With undying love, to my husband.    Christmas 2013

In a letter to his wife, a Japanese poet said

I will be back, and, I will cross channels

and oceans, and islands, and rushing rivers.

And for the rest of their years, his flannel

shirt that she made her own, caught her tears

as they might in a lover’s hold.


What are our days, she asked,

or distances, or years,

if not one heartbeat measured out

in country miles and tears

between two coupled souls? As once

in Ocracoke, barrier island, barrier


to all that does not hold against cruel winds

and so, not love, which holds and takes

its fortitude from simpler things: the open hand

that follows cruel words; the kiss that aches

to cool, like a shore bird, in wading

water; the gestures of a land within a land.

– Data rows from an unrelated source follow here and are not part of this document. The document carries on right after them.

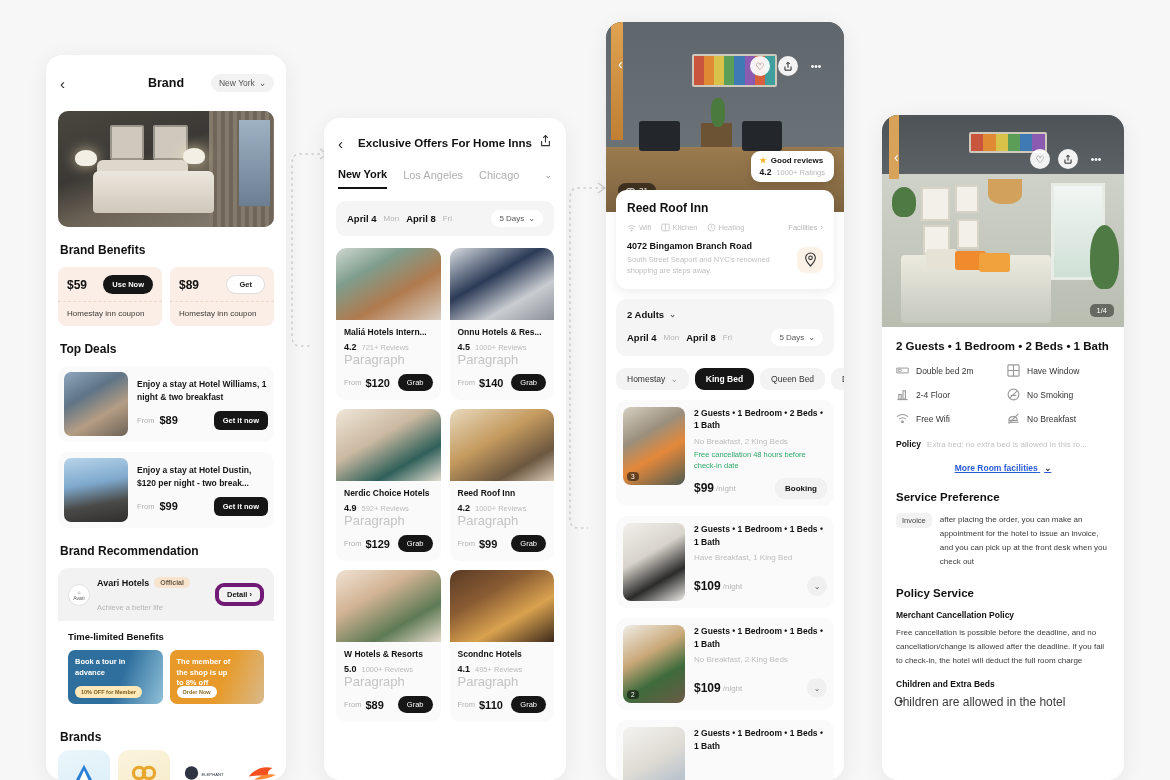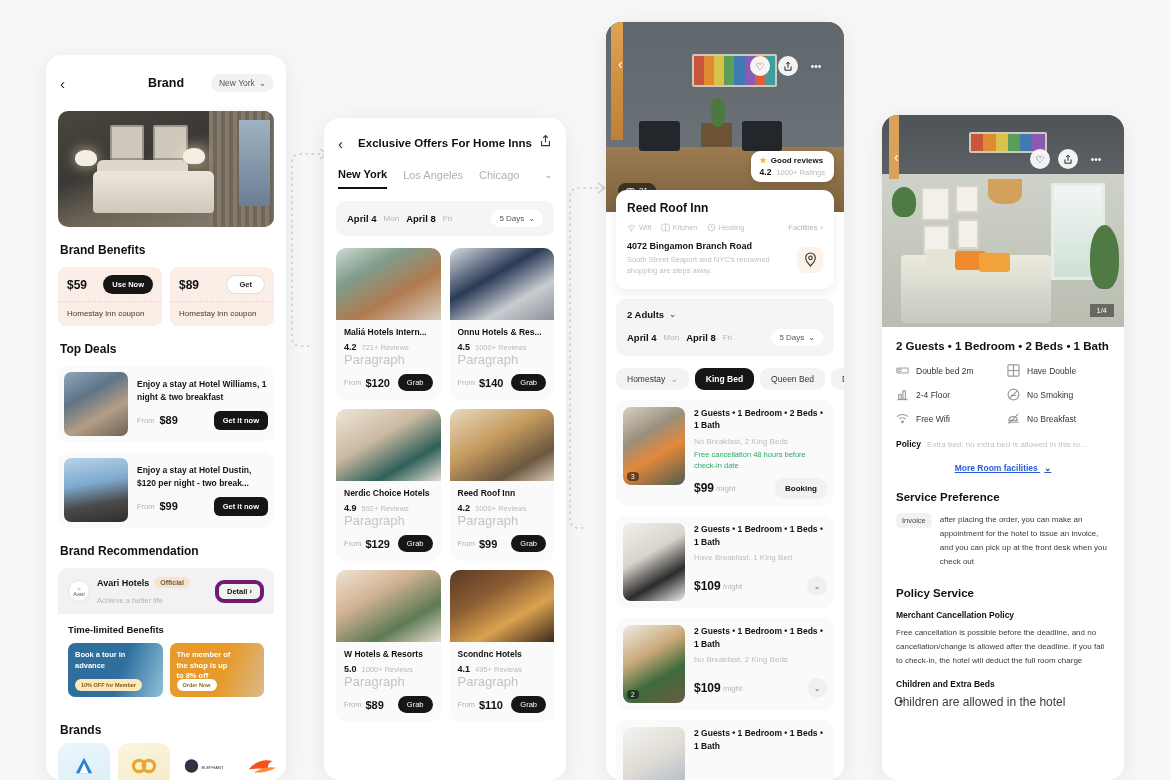"1/4" .page-ind { border-radius: 0 -> 5px }
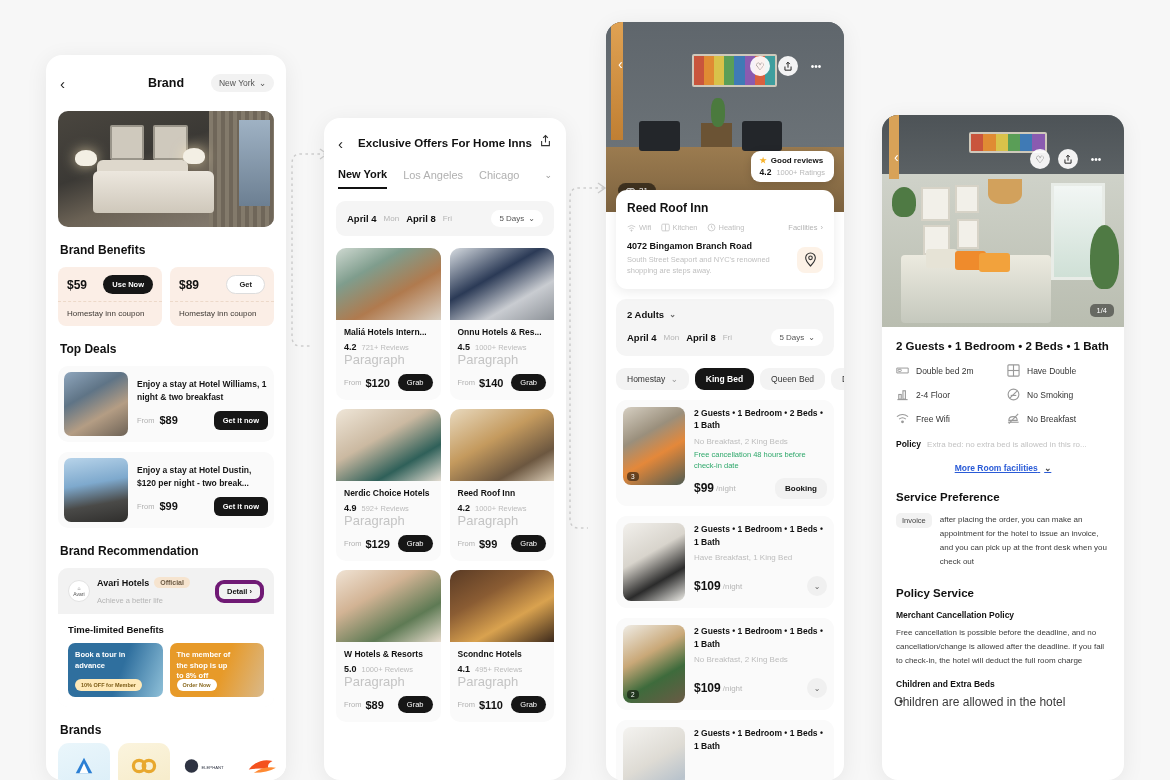"Have Double" span { text: Double -> Window }
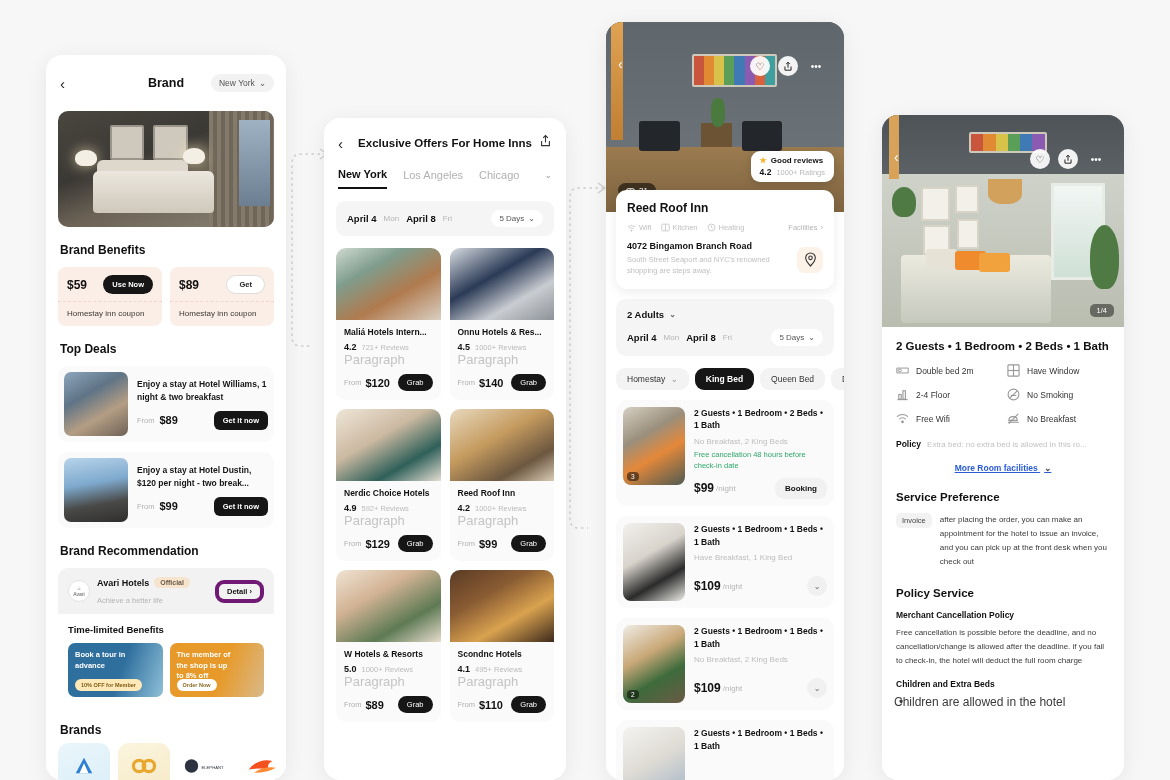"Achieve a better life" .bc-sub { margin-top: 8px -> 15px }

A dress that I saw in a shop in Ocracoke

and I dreamed, as we ferried away, as a small girl

dreams, of sea winds catching its hem in a gust

of sea spray above my knees. And you wanted

to please me, because, I would come to see,

that is what lovers do. Let’s go back, you said.


And I noticed the difference in miles for me

and you: what for me was a glitch in our plans

and a girlish want, was for you an open hand,

a summer dress on a wooden hanger, ocean and

sand that you would cross – again and again. No miles

from lover’s want to lover’s gift, one sky from isle to isle.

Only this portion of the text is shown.